YOUR TASK: Find the line with "(opcionális, 8-bit-s kvantáláshoz)" in the entries below, then output every line from it down to the line with "- Çoğaltma, belirli", exactly and with no pictures.

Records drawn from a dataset
___
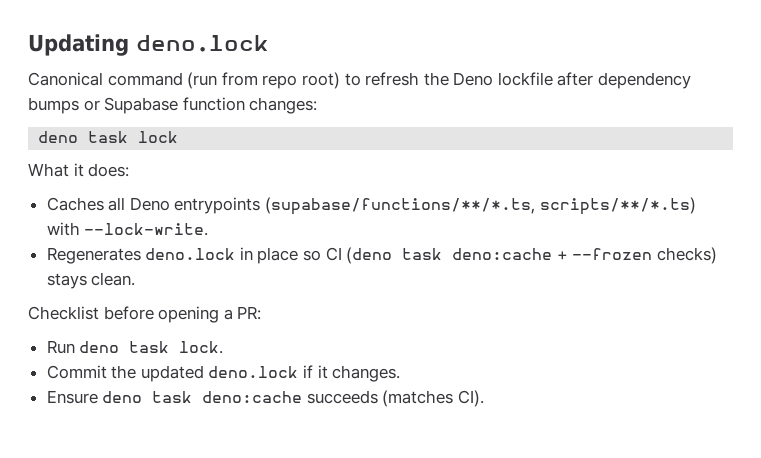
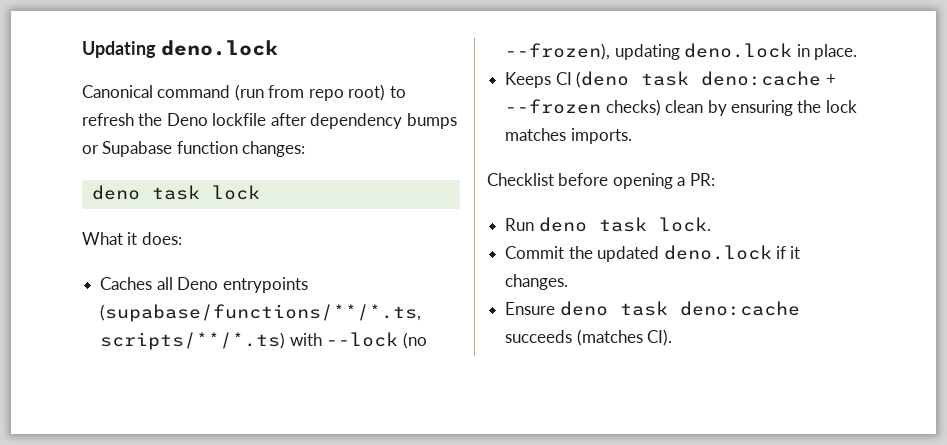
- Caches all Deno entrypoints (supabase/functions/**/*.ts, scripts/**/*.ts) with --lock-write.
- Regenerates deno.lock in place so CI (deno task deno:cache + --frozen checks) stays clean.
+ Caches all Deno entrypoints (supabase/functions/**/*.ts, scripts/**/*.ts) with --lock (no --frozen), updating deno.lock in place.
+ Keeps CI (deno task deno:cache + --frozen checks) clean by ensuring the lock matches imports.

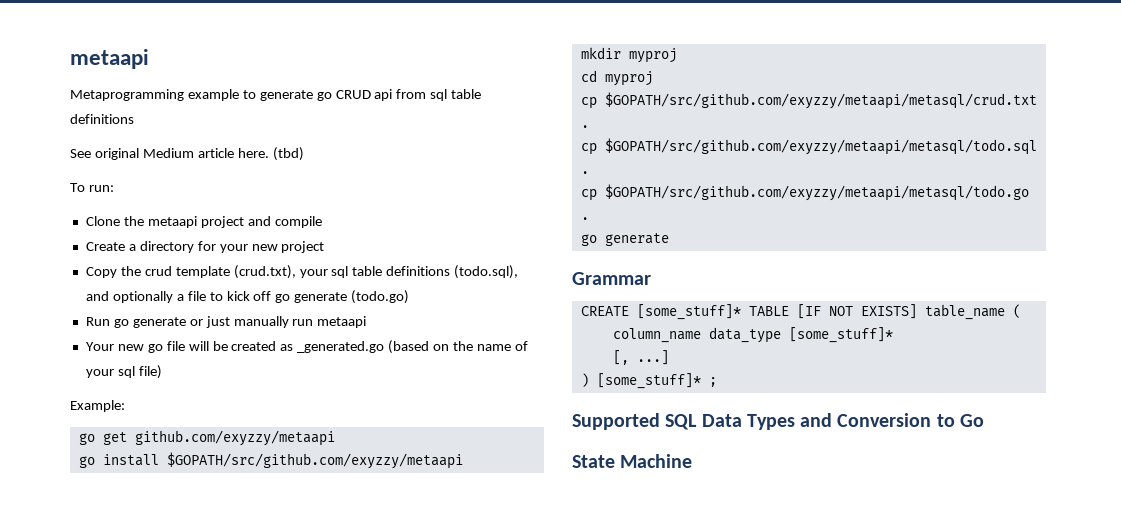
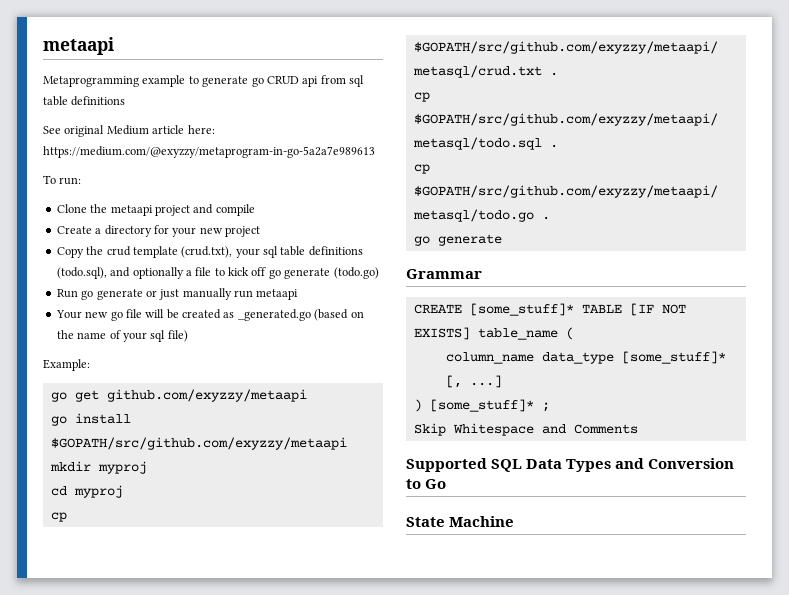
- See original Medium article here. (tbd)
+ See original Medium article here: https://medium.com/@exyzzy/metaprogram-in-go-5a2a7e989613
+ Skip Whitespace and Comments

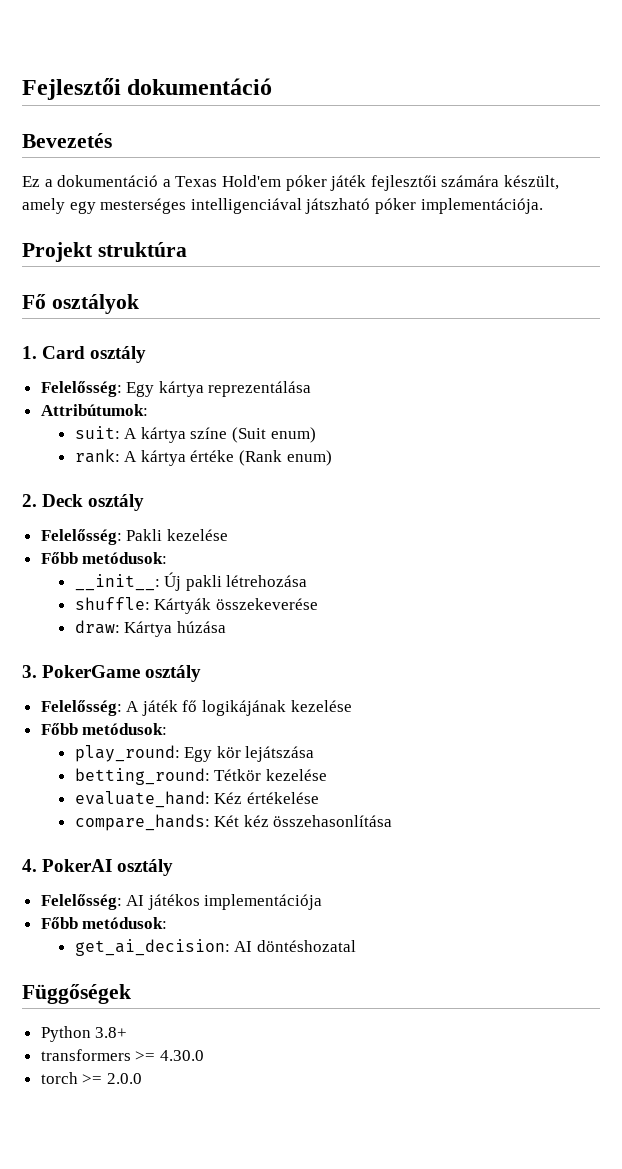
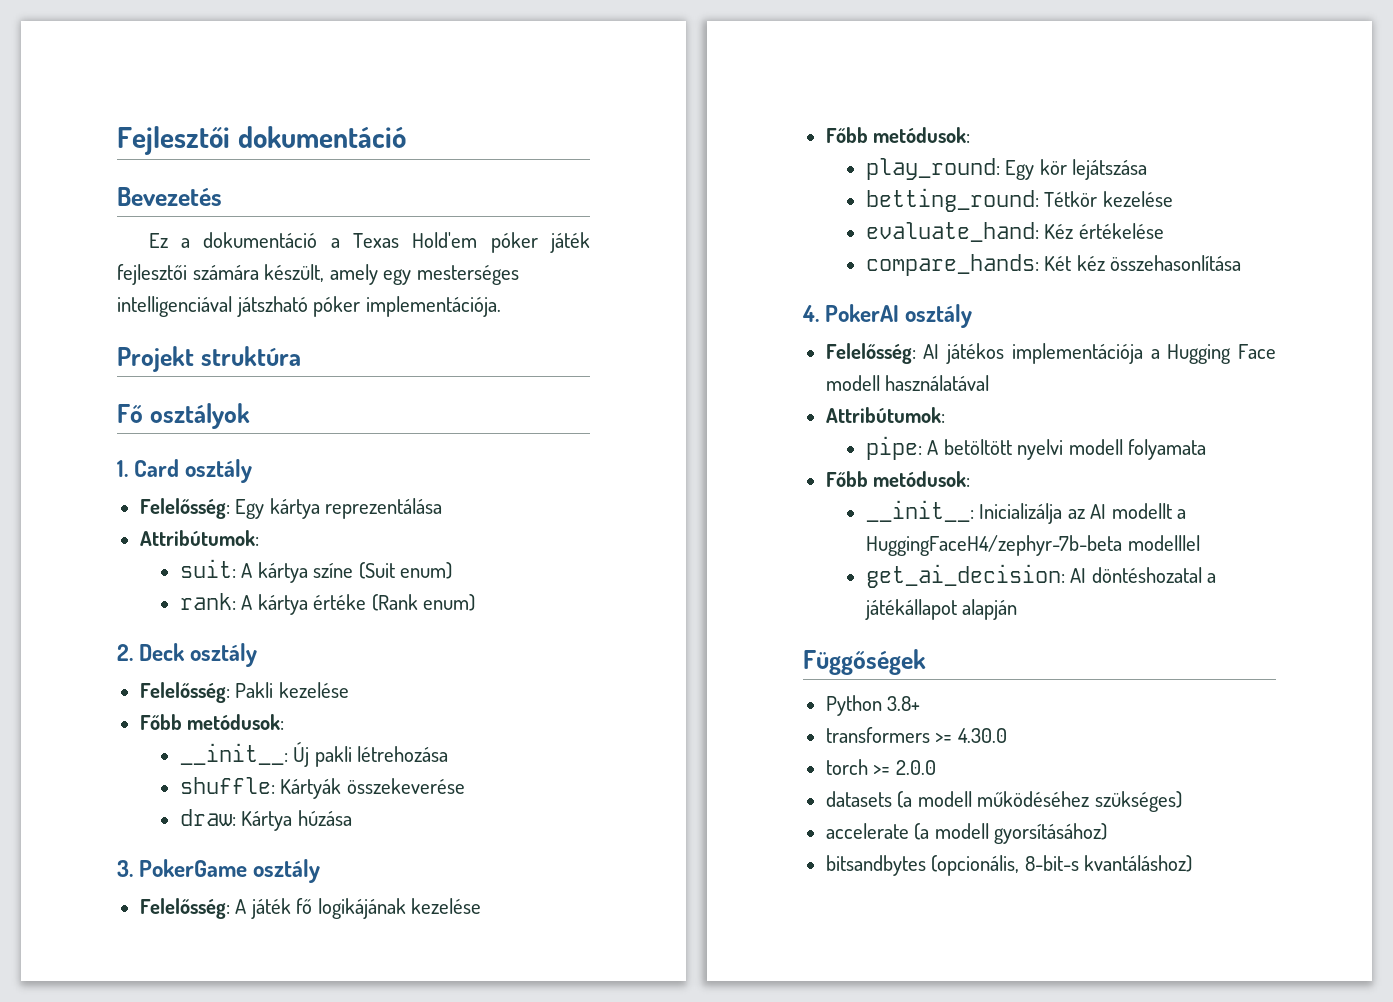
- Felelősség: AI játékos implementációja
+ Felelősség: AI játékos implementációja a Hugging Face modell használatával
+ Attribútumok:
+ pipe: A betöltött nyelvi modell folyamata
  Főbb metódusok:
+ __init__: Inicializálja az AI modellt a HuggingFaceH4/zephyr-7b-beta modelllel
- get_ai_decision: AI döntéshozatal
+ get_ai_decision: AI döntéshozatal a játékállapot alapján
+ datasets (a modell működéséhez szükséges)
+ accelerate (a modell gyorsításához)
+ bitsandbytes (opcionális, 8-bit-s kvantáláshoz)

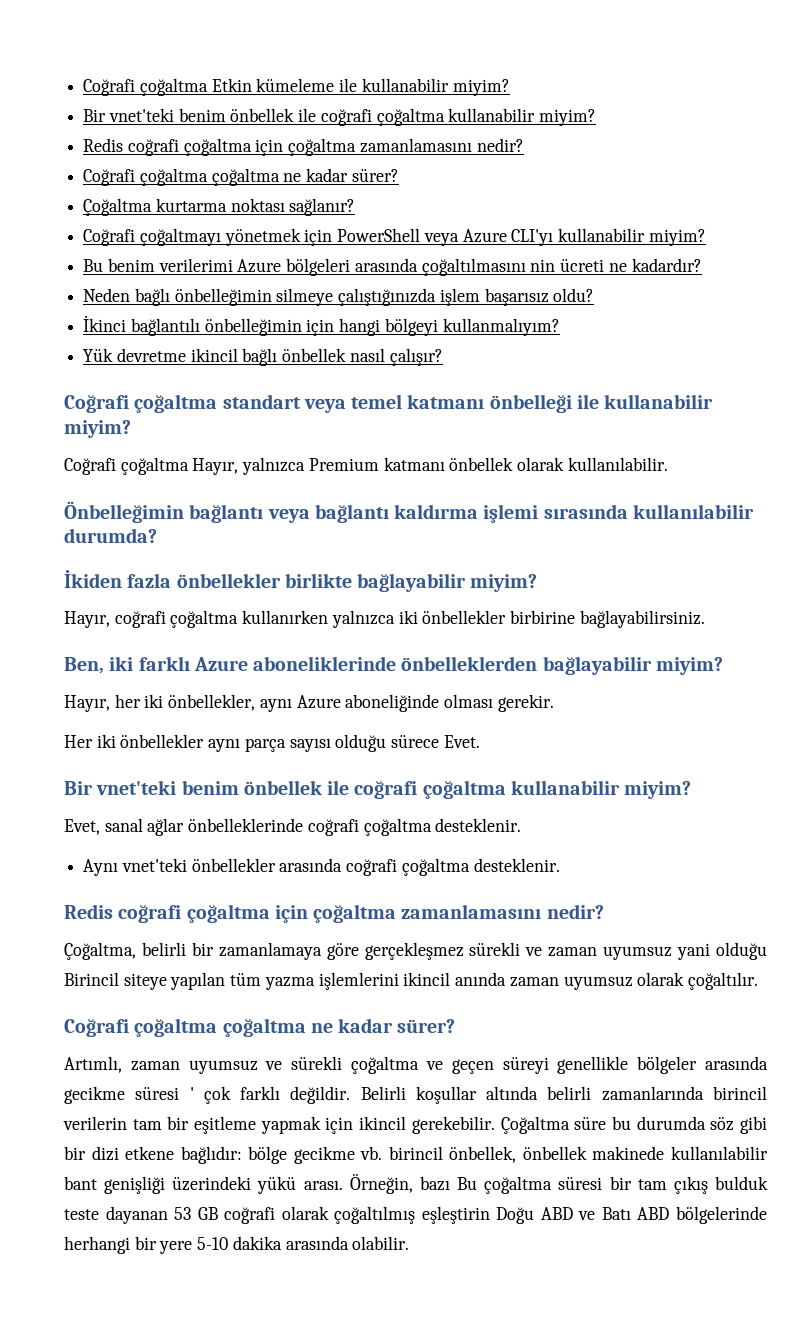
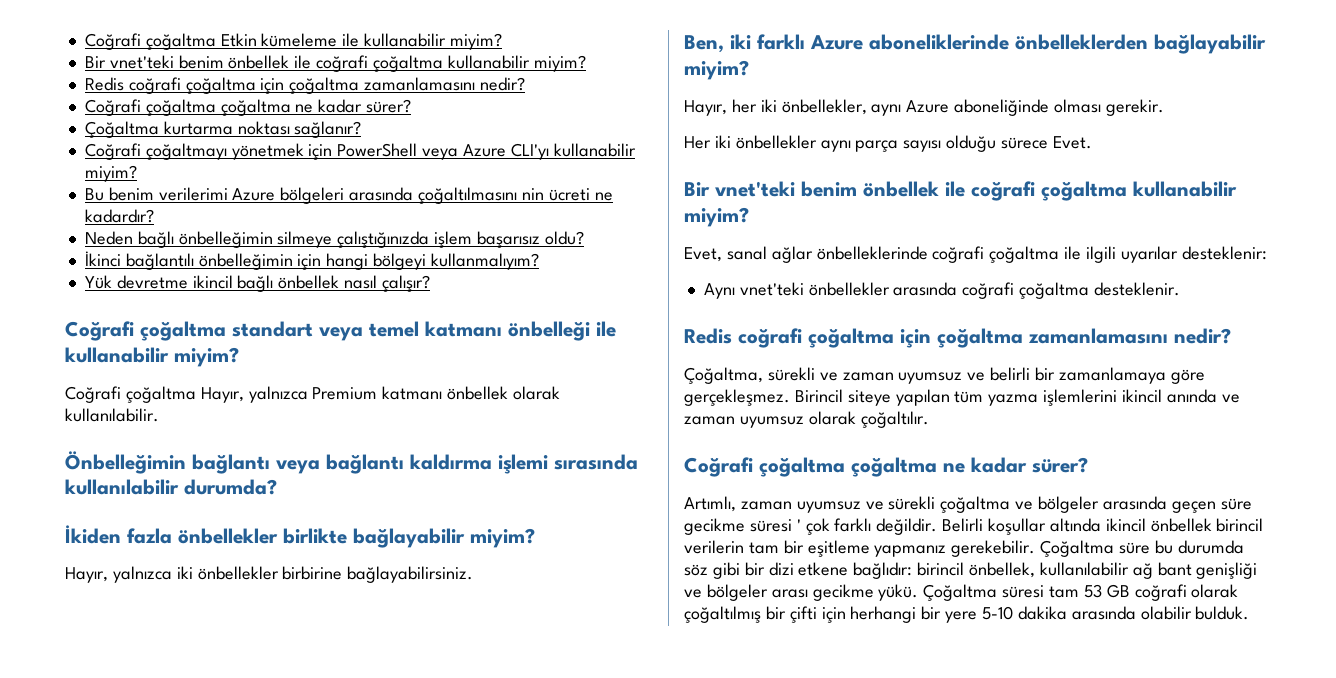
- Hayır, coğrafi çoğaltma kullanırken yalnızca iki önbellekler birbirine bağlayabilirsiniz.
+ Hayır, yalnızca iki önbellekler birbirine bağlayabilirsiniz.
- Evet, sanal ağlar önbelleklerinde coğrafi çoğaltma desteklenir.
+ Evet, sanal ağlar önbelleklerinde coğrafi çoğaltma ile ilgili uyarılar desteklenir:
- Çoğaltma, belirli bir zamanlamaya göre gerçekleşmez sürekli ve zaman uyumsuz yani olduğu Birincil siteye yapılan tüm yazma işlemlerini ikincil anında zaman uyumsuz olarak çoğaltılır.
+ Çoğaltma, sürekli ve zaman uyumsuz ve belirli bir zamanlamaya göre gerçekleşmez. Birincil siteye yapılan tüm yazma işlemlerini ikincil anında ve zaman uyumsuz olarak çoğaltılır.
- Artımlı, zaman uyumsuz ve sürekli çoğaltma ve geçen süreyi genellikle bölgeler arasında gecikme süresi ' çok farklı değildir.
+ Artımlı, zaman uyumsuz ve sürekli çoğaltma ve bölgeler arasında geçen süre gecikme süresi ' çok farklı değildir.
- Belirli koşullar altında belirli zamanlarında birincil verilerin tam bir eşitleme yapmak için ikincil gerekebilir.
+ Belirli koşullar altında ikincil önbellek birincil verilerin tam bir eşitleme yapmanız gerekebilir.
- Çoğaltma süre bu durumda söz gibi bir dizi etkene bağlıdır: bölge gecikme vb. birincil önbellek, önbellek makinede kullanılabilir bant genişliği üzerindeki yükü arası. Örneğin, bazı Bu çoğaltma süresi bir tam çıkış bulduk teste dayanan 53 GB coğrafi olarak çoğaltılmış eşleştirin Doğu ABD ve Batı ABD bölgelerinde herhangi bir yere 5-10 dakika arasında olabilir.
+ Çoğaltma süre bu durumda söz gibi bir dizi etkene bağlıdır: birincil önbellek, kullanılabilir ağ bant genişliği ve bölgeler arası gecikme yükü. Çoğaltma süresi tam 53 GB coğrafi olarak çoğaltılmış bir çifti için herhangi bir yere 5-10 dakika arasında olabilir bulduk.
___
YOUR RESPONSE:
+ bitsandbytes (opcionális, 8-bit-s kvantáláshoz)

- Hayır, coğrafi çoğaltma kullanırken yalnızca iki önbellekler birbirine bağlayabilirsiniz.
+ Hayır, yalnızca iki önbellekler birbirine bağlayabilirsiniz.
- Evet, sanal ağlar önbelleklerinde coğrafi çoğaltma desteklenir.
+ Evet, sanal ağlar önbelleklerinde coğrafi çoğaltma ile ilgili uyarılar desteklenir:
- Çoğaltma, belirli bir zamanlamaya göre gerçekleşmez sürekli ve zaman uyumsuz yani olduğu Birincil siteye yapılan tüm yazma işlemlerini ikincil anında zaman uyumsuz olarak çoğaltılır.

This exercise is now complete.